For various reasons, it is conceivable, indeed quite likely, that many songs and ballads, especially those with versions found all over Europe (English, French, German, and Scandinavian versions of "Lord Randal," or ballads telling the exact same story with the exact same dialogue structure, for example—and a number of others we are familiar with) had their origins in the fertile imaginations of some trouvères, troubadours, minstrels, skalds, bards, or minnesingers as far back as a millennium ago. It is an established fact that they were responsible for the early songs and poems dealing with Courtly Love and had a hand in making that a sort of "ideal" form of love. The residue of that has found its way into the folk songs and ballads we sing today (pining away for the unattainable "true love," dying for love, etc.).
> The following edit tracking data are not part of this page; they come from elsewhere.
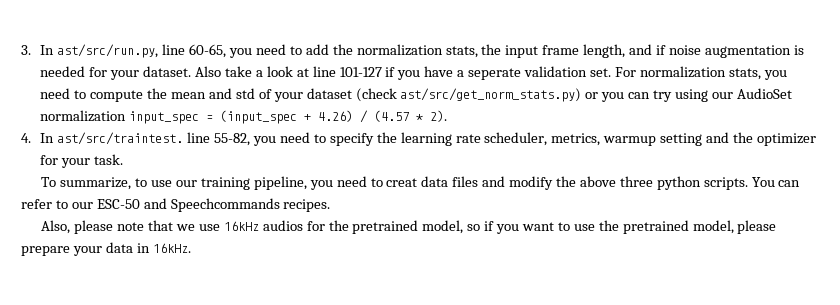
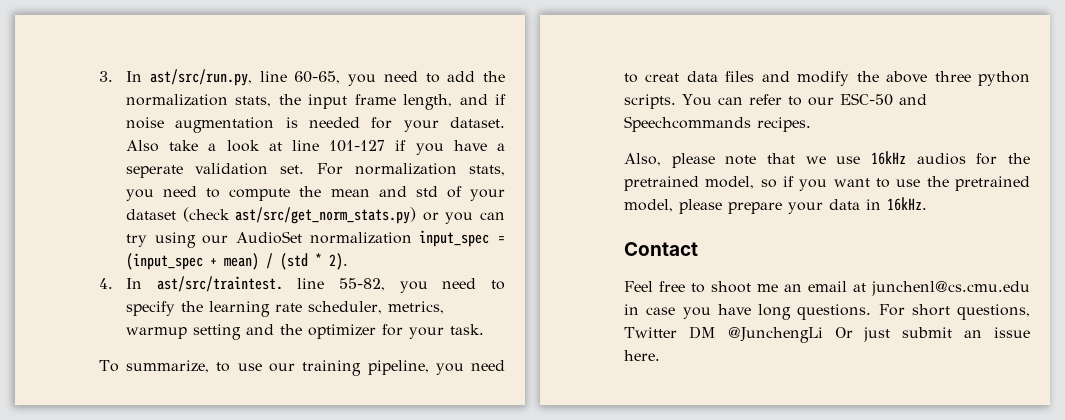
[318,110,410,123] 4.26) / (4.57 -> [224,253,309,270] mean) / (std
(191, 248) none -> [624,242,698,256] [624,281,1030,296] [624,304,1030,320] [624,326,1030,343] [624,350,660,361] // Contact // Feel free to shoot me an email at junchenl@cs.cmu.edu in case you have long questions. For short questions, Twitter DM @JunchengLi Or just submit an issue here.

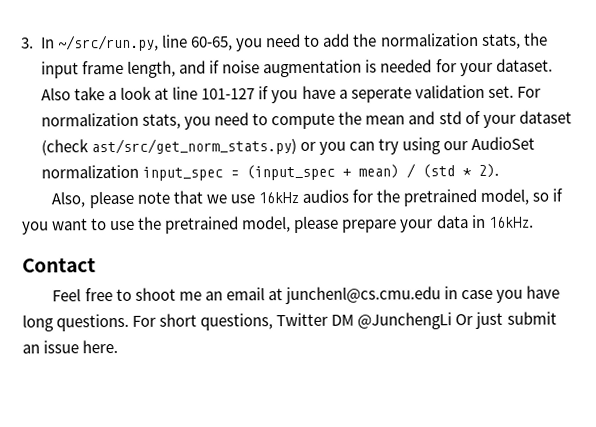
[149,69,252,86] ast/src/run.py, -> [58,34,160,52] ~/src/run.py,
[99,276,505,293] [126,301,445,317] [126,324,485,340] [99,360,505,376] [624,71,1030,86] [624,93,927,109] [624,116,811,132] // 4. In ast/src/traintest. line 55-82, you need to specify the learning rate scheduler, metrics, warmup setting and the optimizer for your task. // To summarize, to use our training pipeline, you need to creat data files and modify the above three python scripts. You can refer to our ESC-50 and Speechcommands recipes. -> (500, 170) none

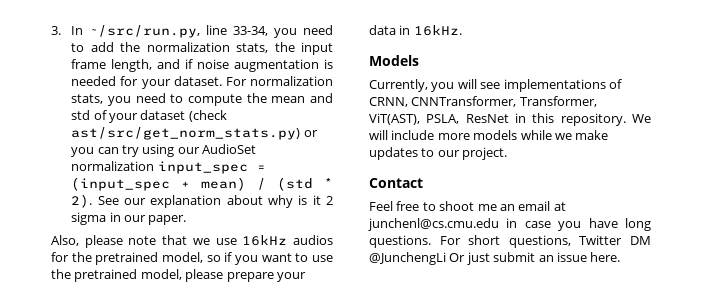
[191,36,234,51] 60-65, -> [233,26,269,36] 33-34,
[41,84,514,104] Also take a look at line 101-127 if you have a seperate validation set. -> (222, 81) none
(500, 170) none -> [97,195,333,208] [71,212,187,225] See our explanation about why is it 2 sigma in our paper.
(534, 222) none -> [369,55,419,66] [369,79,622,92] [369,96,597,107] [369,113,651,126] [369,130,609,140] [369,147,508,160] // Models // Currently, you will see implementations of CRNN, CNNTransformer, Transformer, ViT(AST), PSLA, ResNet in this repository. We will include more models while we make updates to our project.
So instrumental accompaniment is not all that recent.

But there was a lot of singing done that was not accompanied as well. There is a long-standing tradition of unaccompanied singing, as we well know. It is not an "either/or" thing, and probably never really was.

Unfortunately, with a lot of contemporary singer-songwriters especially, I don't hear too many songs that could actually stand alone, without the inevitable "whack-a whack-a whack-a" on a guitar.